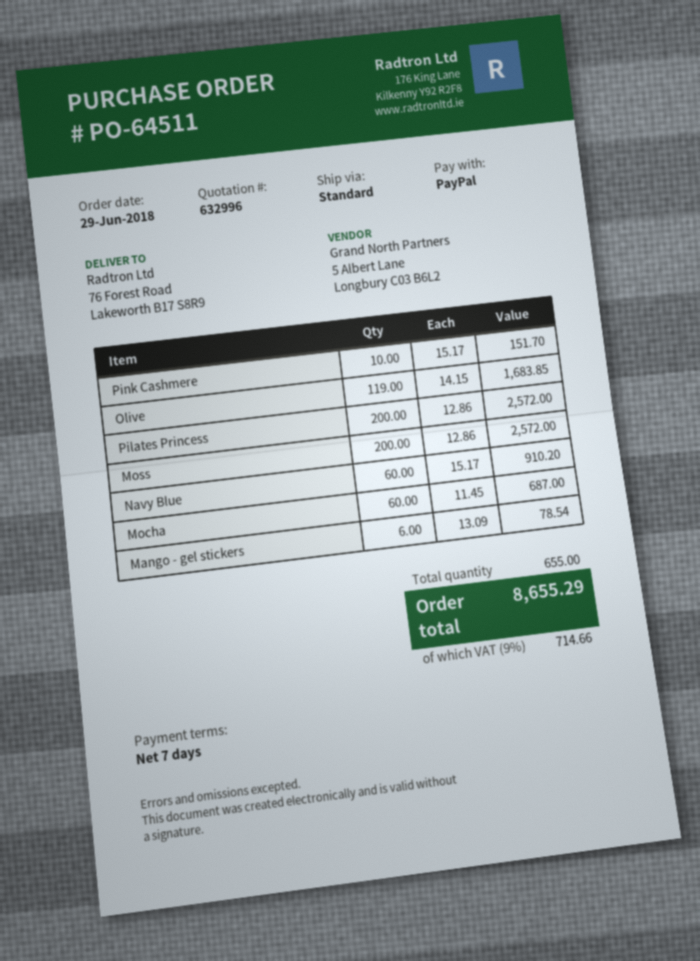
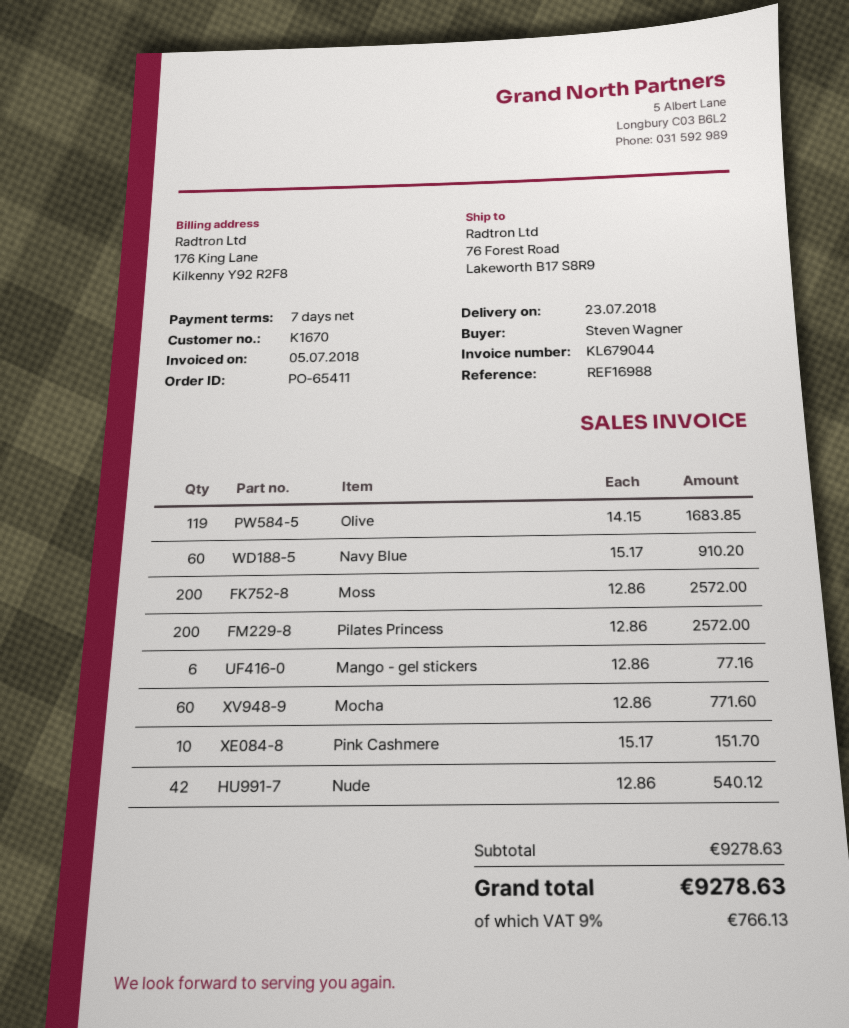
order number: PO-64511 -> PO-65411
Mocha: 60 x 11.45 = 687.00 -> 60 x 12.86 = 771.60
Mango - gel stickers: 6 x 13.09 = 78.54 -> 6 x 12.86 = 77.16
Nude: none -> 42 x 12.86 = 540.12
tax: 9% = 714.66 -> 9% = 766.13
total: 8655.29 -> 9278.63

◆ **Exercise goal**: Copy every line above word for word and exclude the pictures.

◆ **Response area**:
order number: PO-64511 -> PO-65411
Mocha: 60 x 11.45 = 687.00 -> 60 x 12.86 = 771.60
Mango - gel stickers: 6 x 13.09 = 78.54 -> 6 x 12.86 = 77.16
Nude: none -> 42 x 12.86 = 540.12
tax: 9% = 714.66 -> 9% = 766.13
total: 8655.29 -> 9278.63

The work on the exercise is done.